Notes on Novelists
- First UK edition
- Author: Henry James
- Language: English
- Genre: Literary criticism
- Publisher: J.M. Dent & Sons Ltd., London Charles Scribner's Sons, New York City
- Publication date: Dent: 13 Oct 1914 Scribner's: 14 Oct 1914
- Publication place: United Kingdom, United States
- Media type: Print
- Pages: Dent: 360 Scribner's: 455

= Notes on Novelists =

1914 book by Henry James

Notes on Novelists is a book of literary criticism by Henry James published in 1914. The book collected essays that James had written over the preceding two decades on French, Italian, English and American writers. The book also contained a controversial essay, The New Novel, 1914, which passed judgment on various contemporary writers and occasioned much disagreement.

==Summary and themes==
This is one of the last books that James saw through the press, and it contains his most mature and considered opinions on a number of writers. For instance, George Sand, an early enthusiasm of his, here becomes only a fading though pretty memory: "Her work, beautiful, plentiful and fluid, has floated itself out to sea even as the melting snows of the high places are floated."

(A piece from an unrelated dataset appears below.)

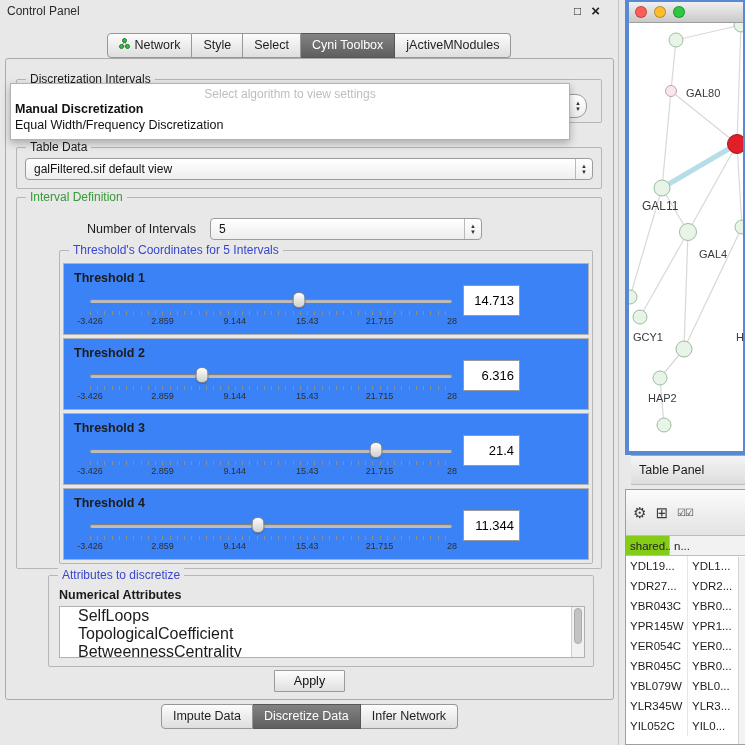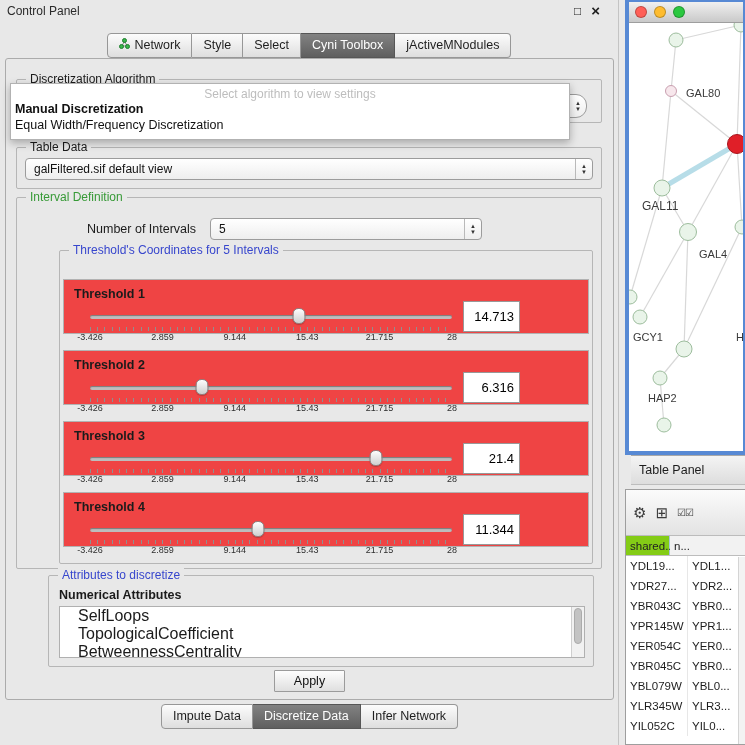"Discretization Algorithm" span.legend { text: Algorithm -> Intervals }
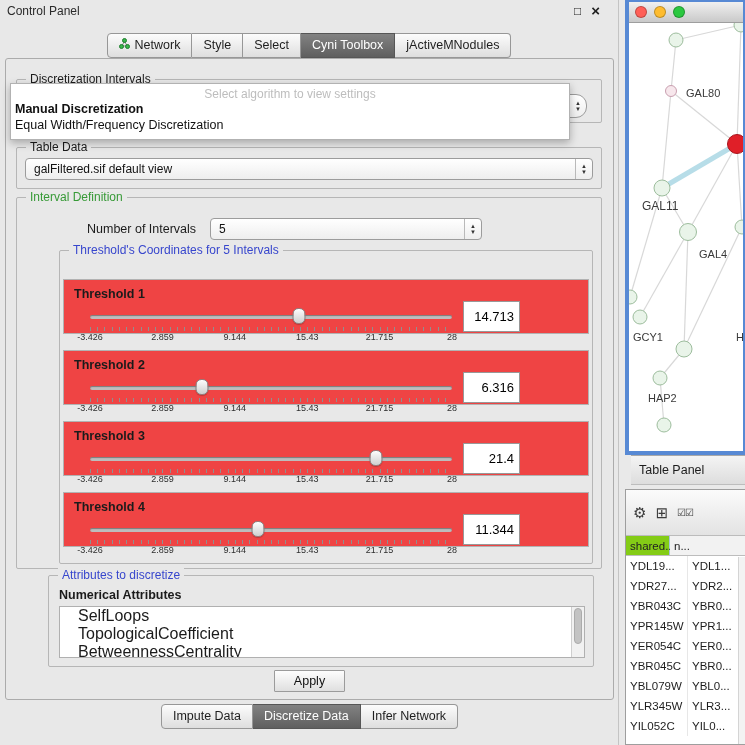"Threshold 1" .th-block { background: #ef4444 -> #3b82f6; height: 55px -> 72px; margin: 16px 3px 3px 3px -> 0 3px 3px 3px }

Balzac, though, remains James' most reliable guide and master. He admires to the last Balzac's accounts of the "generative and contributive circumstances, of every discernible sort," which surround and condition his characters. This is entirely different from George Sand's fatal "looseness" of description and specification.

James includes two essays on Italian writers, Gabriele D'Annunzio and Matilde Serao. He notes the eloquence and power of their descriptions of sexual passion, but he believes sex becomes too isolated from the rest of their characters' lives. It is presented as "...only the act of a moment, beginning and ending in itself and disowning any representative character. From the moment it depends on itself alone for its beauty it endangers extremely its distinction, so precarious at the best. For what it represents, precisely, is poetically interesting; it finds its extension and consummation only in the rest of life." In The Wings of the Dove James provides a memorable example of how Densher and Kate's sexual passion does enter into the rest of their lives and becomes much more than the act of a moment.

In one of the London Notes James offers a last word on the forceful drama of Henrik Ibsen, whose mastery of the stage he clearly envied and could never emulate: "Well in the very front of the scene lunges, with extraordinary length of arm, the Ego against the Ego, and rocks, in a rigor of passion, the soul against the soul." Try as he might, James could never infuse such power into his plays.

===Table of contents===

| Robert Louis Stevenson, 1894; Émile Zola, 1902; Gustave Flaubert, 1902; Honoré de Balzac, 1902; Honoré de Balzac, 1913; George Sand, 1897; | George Sand, 1899; George Sand, 1914; Gabriele D'Annunzio, 1902; Matilde Serao, 1902; The New Novel, 1914; Dumas the Younger, 1895; | The Novel in "The Ring and the Book," 1912; An American Art-Scholar: Charles Eliot Norton, 1908; London Notes, January, 1897; London Notes, June, 1897; London Notes, July, 1897; London Notes, August, 1897; |

==Critical evaluation==
Some of the judgments James made in these essays, especially his pronouncements on younger novelists in The New Novel, were harshly dismissed as limited and incorrect. Hugh Walpole, among others, thought James got his verdicts in the essay "all wrong." But as he almost always did throughout his career as a critic, James treated his fellow writers with respect and understanding, and tried to enter into their points of view.

James really did believe in his famous "house of fiction" image, where writers looked at life from different windows and thus returned interestingly varied reports. He liked to get at reports very dissimilar to his own, as the easiest way to gain an "extension of life."